PROBLEM: Treat the line containing "- 點擊Channel Setting進入到Channel設置面板" as the first line and the final line of the material below as the last; reproduce that range exactly.

===============

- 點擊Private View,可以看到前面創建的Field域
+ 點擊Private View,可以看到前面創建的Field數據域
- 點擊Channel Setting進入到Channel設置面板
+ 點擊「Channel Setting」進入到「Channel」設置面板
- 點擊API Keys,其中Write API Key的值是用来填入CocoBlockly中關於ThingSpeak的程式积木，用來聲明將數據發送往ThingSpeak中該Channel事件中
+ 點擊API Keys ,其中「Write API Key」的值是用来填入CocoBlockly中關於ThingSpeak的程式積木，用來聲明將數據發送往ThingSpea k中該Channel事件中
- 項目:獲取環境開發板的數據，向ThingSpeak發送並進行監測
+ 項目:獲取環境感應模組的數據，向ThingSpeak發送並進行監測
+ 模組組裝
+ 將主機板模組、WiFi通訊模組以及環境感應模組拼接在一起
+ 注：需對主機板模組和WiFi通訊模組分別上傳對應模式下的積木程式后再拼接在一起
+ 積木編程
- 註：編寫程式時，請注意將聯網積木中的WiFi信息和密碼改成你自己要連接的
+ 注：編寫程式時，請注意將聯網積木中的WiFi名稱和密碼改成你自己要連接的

===============

RESPONSE TO THIS EXERCISE:
- 點擊Channel Setting進入到Channel設置面板
+ 點擊「Channel Setting」進入到「Channel」設置面板
- 點擊API Keys,其中Write API Key的值是用来填入CocoBlockly中關於ThingSpeak的程式积木，用來聲明將數據發送往ThingSpeak中該Channel事件中
+ 點擊API Keys ,其中「Write API Key」的值是用来填入CocoBlockly中關於ThingSpeak的程式積木，用來聲明將數據發送往ThingSpea k中該Channel事件中
- 項目:獲取環境開發板的數據，向ThingSpeak發送並進行監測
+ 項目:獲取環境感應模組的數據，向ThingSpeak發送並進行監測
+ 模組組裝
+ 將主機板模組、WiFi通訊模組以及環境感應模組拼接在一起
+ 注：需對主機板模組和WiFi通訊模組分別上傳對應模式下的積木程式后再拼接在一起
+ 積木編程
- 註：編寫程式時，請注意將聯網積木中的WiFi信息和密碼改成你自己要連接的
+ 注：編寫程式時，請注意將聯網積木中的WiFi名稱和密碼改成你自己要連接的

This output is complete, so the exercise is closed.